Un nu repose sur un canapé jaune éclatant. Ce jaune n’est pas décoratif : il rayonne comme une aura. Le corps est transfiguré par la lumière. Le canapé devient socle, presque icône. Le corps n’est pas seulement chair, il est comme traversé d’une couleur qui l’élève. Le tableau montre que la couleur peut infléchir la portée d'un sujet. 

Bouquet d’automne

Un bouquet flamboyant emplit la toile, éclat de rouges, d’orangés, de jaunes. L’automne est ici une apothéose. Chaque pétale semble vibrer d’énergie. Berdal cherche à capter la puissance d’une saison : celle où la nature s’embrase avant de s’éteindre. Les couleurs sont denses, empâtées, charnelles. 

Ce bouquet est affirmation de vie. La couleur, par sa flamboyance, transfigure l’éphémère.

Nu japonais

Le corps représenté ici est traité dans une tonalité dorée, résonnant avec l’esthétique japonaise de l'oeuvre. Le jaune, ici encore, joue un rôle central. Mais il est modulé, mêlé aux ocres et aux rouges, créant une chaleur qui transfigure la figure féminine.

Nuage

Une cruche, un verre, un fruit, mais surtout le ciel. Un ciel traversé de nuages, clairs, changeants, mouvants. Le tableau n’a pas de sol, pas d’horizon : il est fenêtre vers l’air, vers le passage. Le nuage devient symbole du temps visible : insaisissable, sans forme stable, toujours en devenir. Berdal le peint presque effacé, mais intensément présent. La couleur blanche du nuage n’est pas vide : elle est énergie, mouvement. Elle transfigure la scène en méditation sur le temps qui passe. Ici, la couleur ne fige pas, elle libère. 

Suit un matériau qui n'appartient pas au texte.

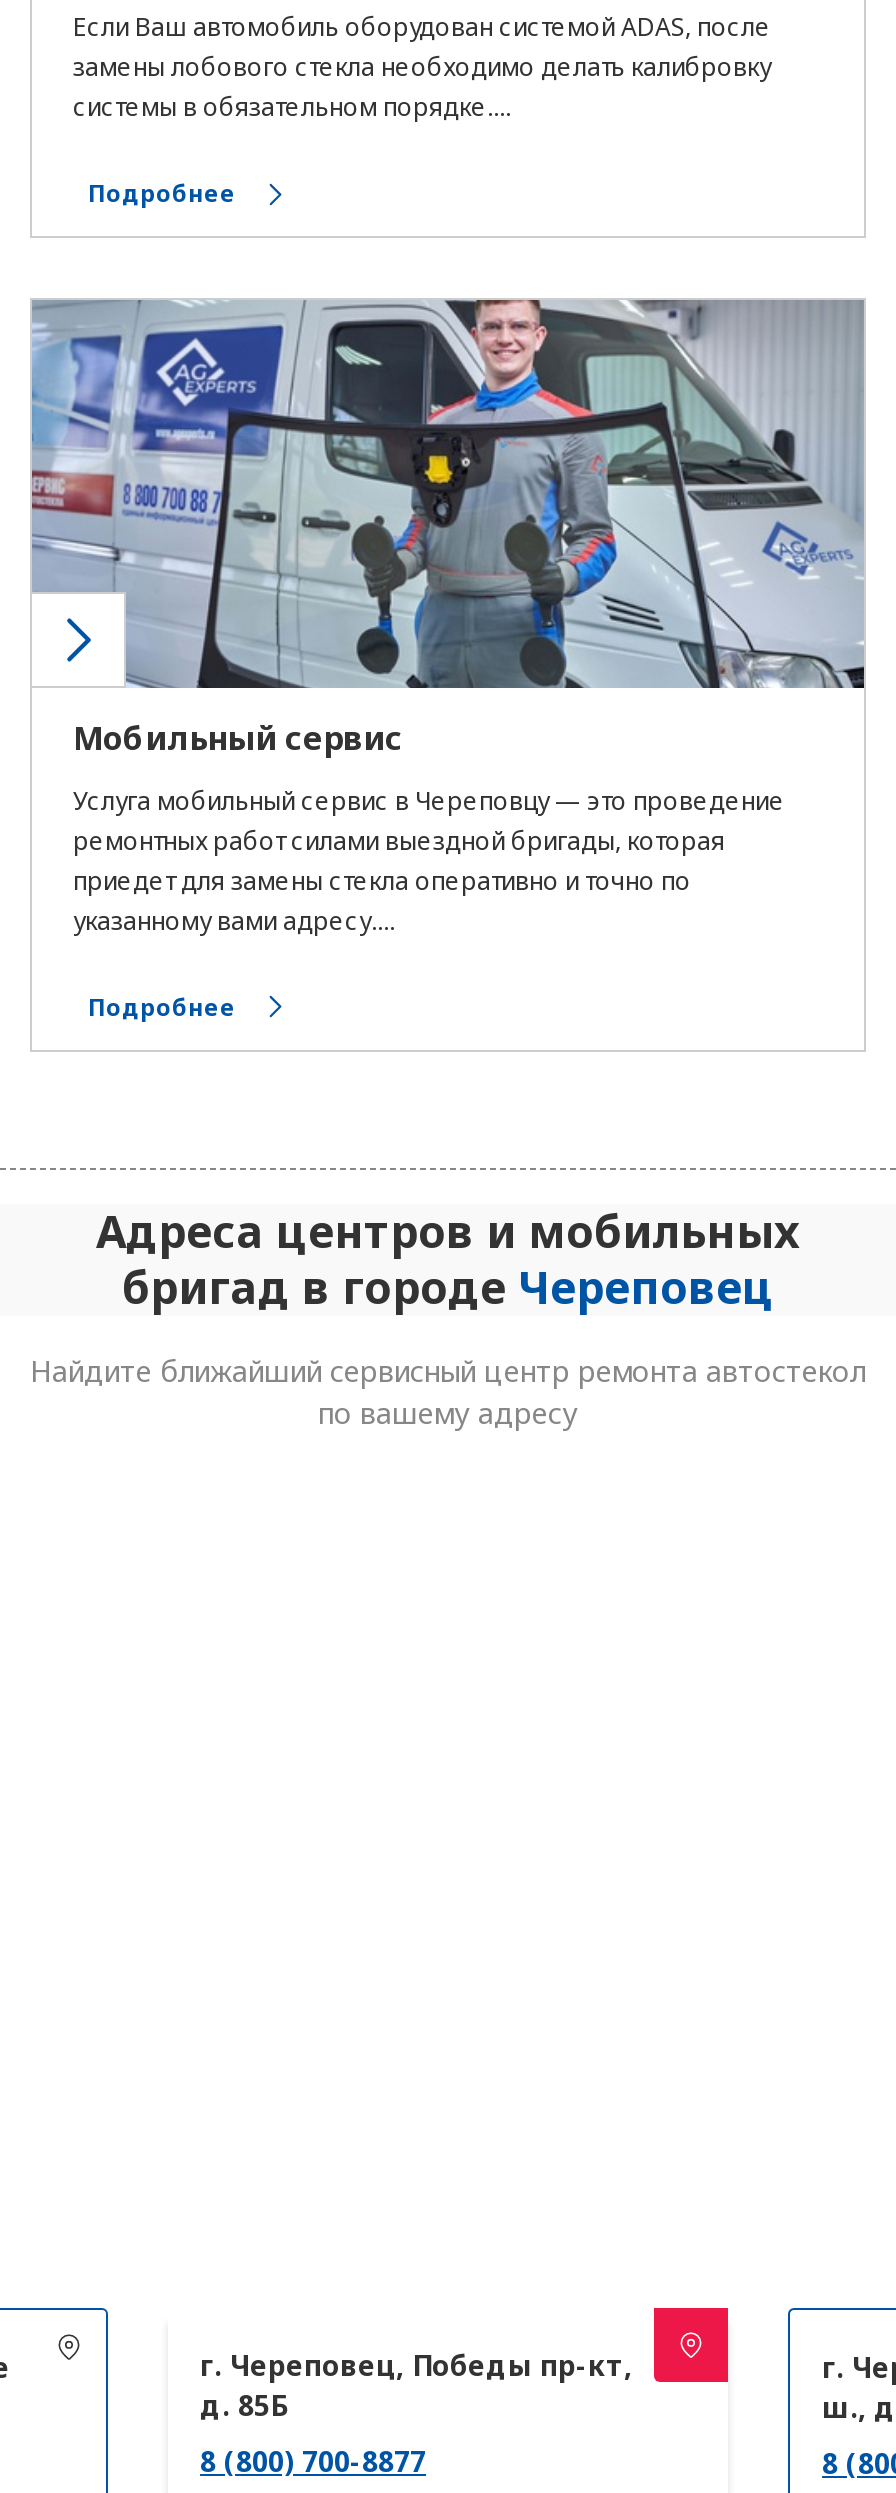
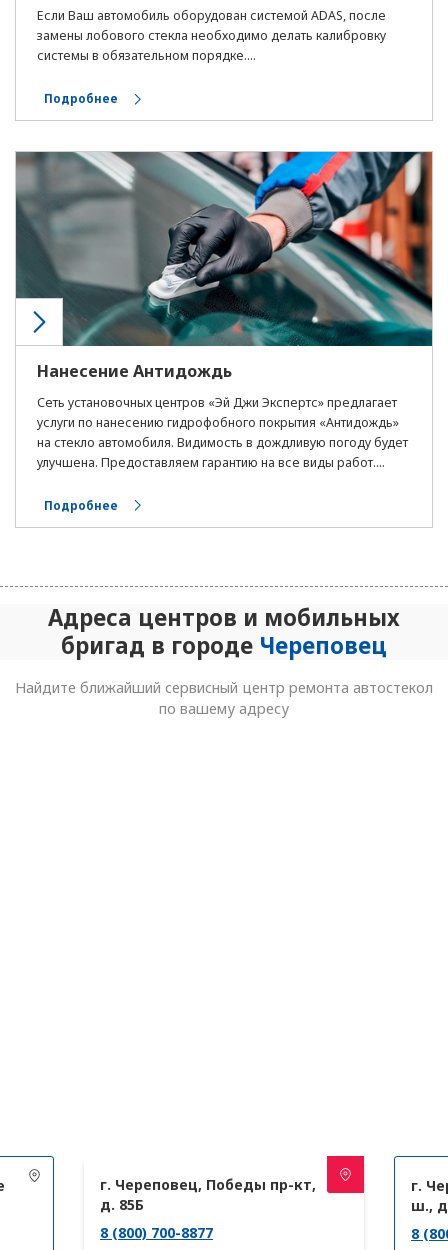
[30,298,866,761] [image] | Мобильный сервис -> [15,151,433,382] [image] | Нанесение Антидождь
[73,784,785,938] Услуга мобильный сервис в Череповцу — это проведение | ремонтных работ силами выездной бригады, которая | приедет для замены стекла оперативно и точно по | указанному вами адресу.... -> [36,394,408,471] Сеть установочных центров «Эй Джи Экспертс» предлагает | услуги по нанесению гидрофобного покрытия «Антидождь» | на стекло автомобиля. Видимость в дождливую погоду будет | улучшена. Предоставляем гарантию на все виды работ....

Et si Berdal nous guidait vers la sérénité ?

Alex Berdal traite sans détour la question du temps. Le temps qui suspend, qui pèse, qui efface, le temps qui sépare présence et absence.
Fruits, couteaux, chaises, instruments, nuages : tout ce que le temps menace de détruire, Berdal le retient par la peinture. La couleur agit comme promesse : elle montre que tout passage sur terre porte un sens.
L'œuvre de Berdal agit comme un soutien. Elle rappelle que le temps qui s’échappe n’abolit pas la vie, mais la rend plus dense, plus précieuse. Berdal ne nous laisse pas face au vertige du temps : il nous apprend à l’habiter. 

Posséder une œuvre de Berdal, c’est inviter chez soi cette force de présence. Ses peintures portent une énergie qui aide à trouver, dans le quotidien le plus simple, une beauté qui éclaire.